Agentic Ops
Self-Healing CI/CD with AI Agents
Part of a bigger experiment in looping as much of running a company as possible through AI agents. This piece covers the CI/CD pipeline.
The experiment
Context
Far Horizons has been a one-person company since 2019 (in spirit since late 2018). I'm increasingly trying to loop as much of the operational work as possible through AI agents. CI/CD is the first piece.
Most pipelines end at "send a Slack notification." Then a human reads the alert, opens the logs, figures out the issue, writes a fix, pushes it, waits for CI.
I wired up a webhook that fires when post-deploy checks fail. That webhook triggers Claude Code, which has access to the GitHub Actions logs and the repo. It diagnoses the issue, writes a fix, and opens a PR with auto-merge. When CI passes, it merges.
It only works because I own the full stack and there's nobody else merging code at the same time. The next pieces are runtime alerts and auto-rebase.
How it works
1. Push triggers CI
GitHub Actions builds, tests, and deploys to Cloudflare Workers.
2. Post-deploy checks run
Health checks and Playwright E2E tests validate the deployment.
3. Failures fire a webhook
Any check failure sends the run URL to a coding agent.
4. Agent diagnoses and fixes
Claude Code reads the logs, identifies the issue, writes a fix, and opens a PR with auto-merge.
5. CI re-triggers
The merged PR starts the loop again.
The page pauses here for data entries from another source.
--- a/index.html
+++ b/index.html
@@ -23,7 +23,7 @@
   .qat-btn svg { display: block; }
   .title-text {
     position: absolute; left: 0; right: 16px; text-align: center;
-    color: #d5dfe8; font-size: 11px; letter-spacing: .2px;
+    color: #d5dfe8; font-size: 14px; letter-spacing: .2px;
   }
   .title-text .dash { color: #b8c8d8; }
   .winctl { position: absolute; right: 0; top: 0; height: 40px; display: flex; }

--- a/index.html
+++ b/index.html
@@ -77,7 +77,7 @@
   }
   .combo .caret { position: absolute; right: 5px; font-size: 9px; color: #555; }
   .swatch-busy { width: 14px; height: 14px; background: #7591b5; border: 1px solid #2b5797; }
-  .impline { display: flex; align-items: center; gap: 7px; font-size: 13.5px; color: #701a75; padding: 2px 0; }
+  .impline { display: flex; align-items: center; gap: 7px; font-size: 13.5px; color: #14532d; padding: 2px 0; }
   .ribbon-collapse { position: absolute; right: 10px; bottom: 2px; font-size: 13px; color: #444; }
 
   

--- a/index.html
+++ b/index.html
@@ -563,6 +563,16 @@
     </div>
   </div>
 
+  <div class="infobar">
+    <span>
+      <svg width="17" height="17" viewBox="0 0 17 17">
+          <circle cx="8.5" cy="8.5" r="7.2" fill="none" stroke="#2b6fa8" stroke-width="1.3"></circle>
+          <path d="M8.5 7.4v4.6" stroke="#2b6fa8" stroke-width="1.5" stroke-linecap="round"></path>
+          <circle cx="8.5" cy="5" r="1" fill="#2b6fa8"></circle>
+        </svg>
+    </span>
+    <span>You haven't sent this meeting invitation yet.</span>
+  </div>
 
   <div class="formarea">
Build, deploy, validate.
Architecture
The pipeline
Hover over nodes to see details. Dashed lines show failure paths and planned integrations.
Self-Healing Pipeline
ci.yml · on: push · detect → diagnose → fix → deploy
Status
What's working today
Push to main triggers GitHub Actions: build, test, deploy to Cloudflare Workers. Migrations, media, and frontends all go out in one pipeline.
Health checks and Playwright E2E tests run after every deploy. If anything returns a non-200 or a test fails, a webhook fires.
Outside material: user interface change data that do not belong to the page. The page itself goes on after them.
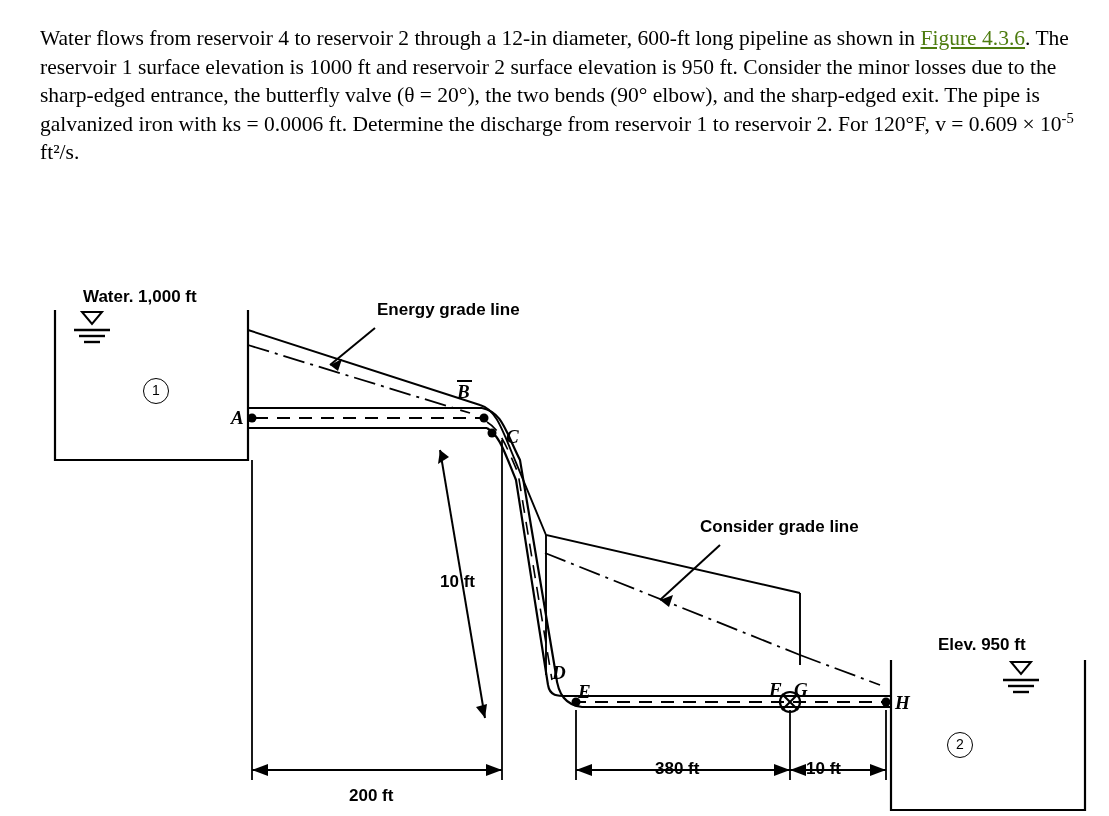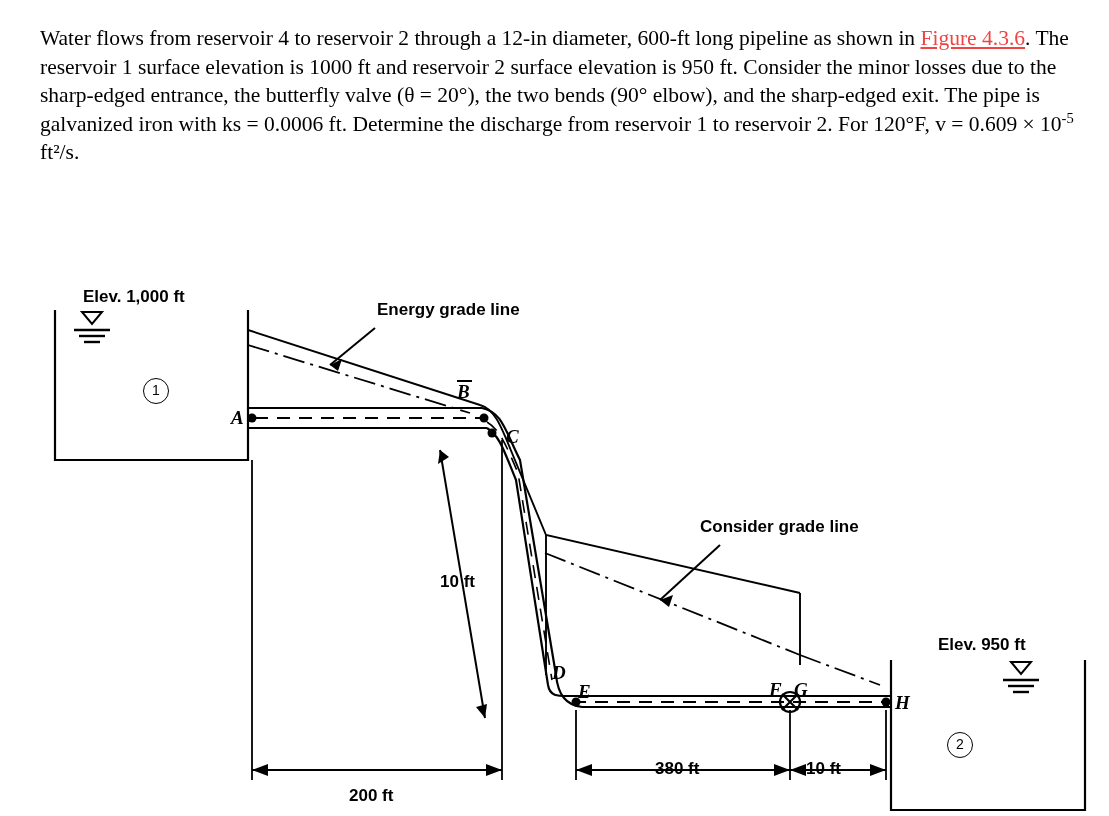--- a/index.html
+++ b/index.html
@@ -26,7 +26,7 @@
     color: #000;
   }
   #problem-text .figref {
-    color: #ef4444;
+    color: #4d7c0f;
     text-decoration: underline;
   }
   #problem-text .ital {

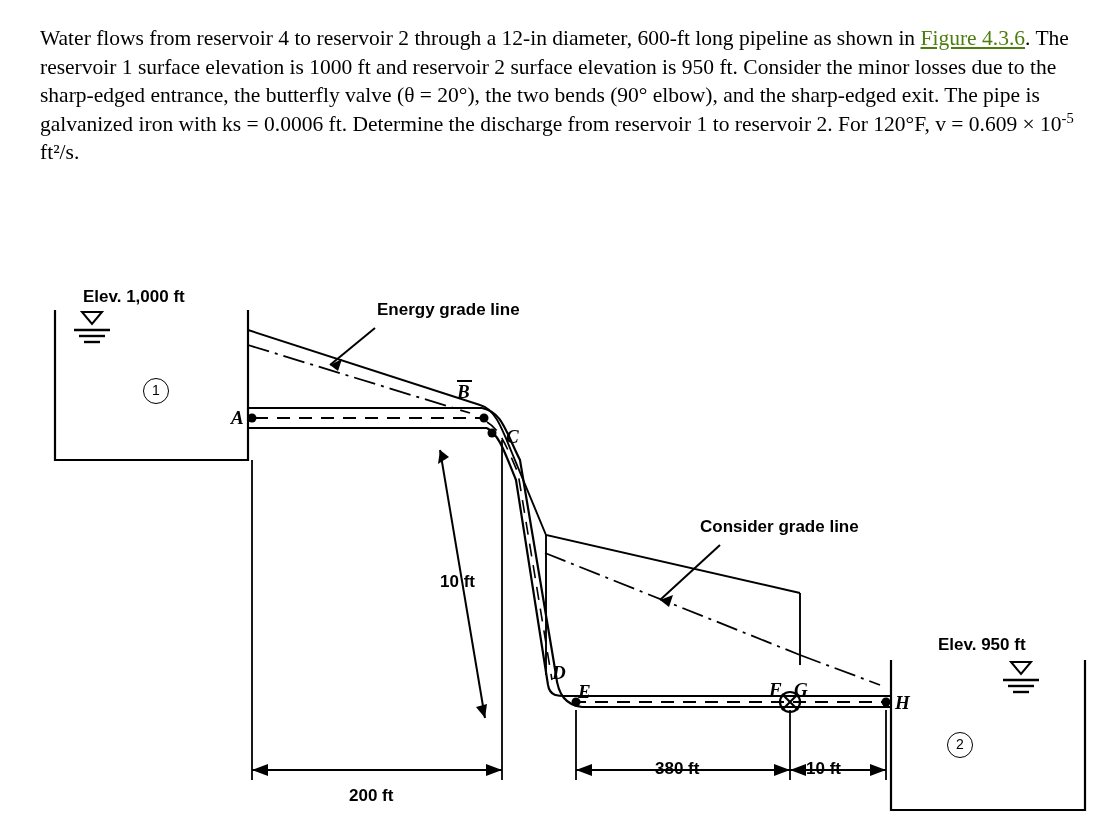--- a/index.html
+++ b/index.html
@@ -207,7 +207,7 @@
 
   </svg>
 
-  <div class="fig-label" style="left:83px; top:32px;">Elev. 1,000 ft</div>
+  <div class="fig-label" style="left:83px; top:32px;">Water. 1,000 ft</div>
 
   <div class="fig-label" style="left:938px; top:380px;text-align:center;">Elev. 950 ft</div>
The failure webhook triggers Claude Code, which has access to the GitHub Actions logs and the repo. It reads the logs, writes a fix, and opens a PR with auto-merge enabled.
Limitations
What doesn't work yet
- • Auto-merge only works if nothing else merges first. The agent doesn't rebase yet
- • Only viable when you own the full stack. No shared repos, no external dependencies
- • Agent fixes are limited to what it can diagnose from logs. No runtime debugging yet
- • Human review is still recommended for non-trivial changes
- • Cost per agent invocation is non-zero. Needs monitoring at scale
What's next
Auto-rebase
Agent rebases its branch if CI fails due to merge conflicts
Runtime error integration
Sentry-style alerts trigger the same healing loop, not just CI failures
Cost dashboard
Track agent invocations, token usage, and fix success rate
Multi-repo orchestration
Coordinate fixes across frontend and backend repos
Client work
Same patterns, different stack
The same approach applies to error monitoring, content pipelines, and automated QA. I test the ideas here before bringing them to client work.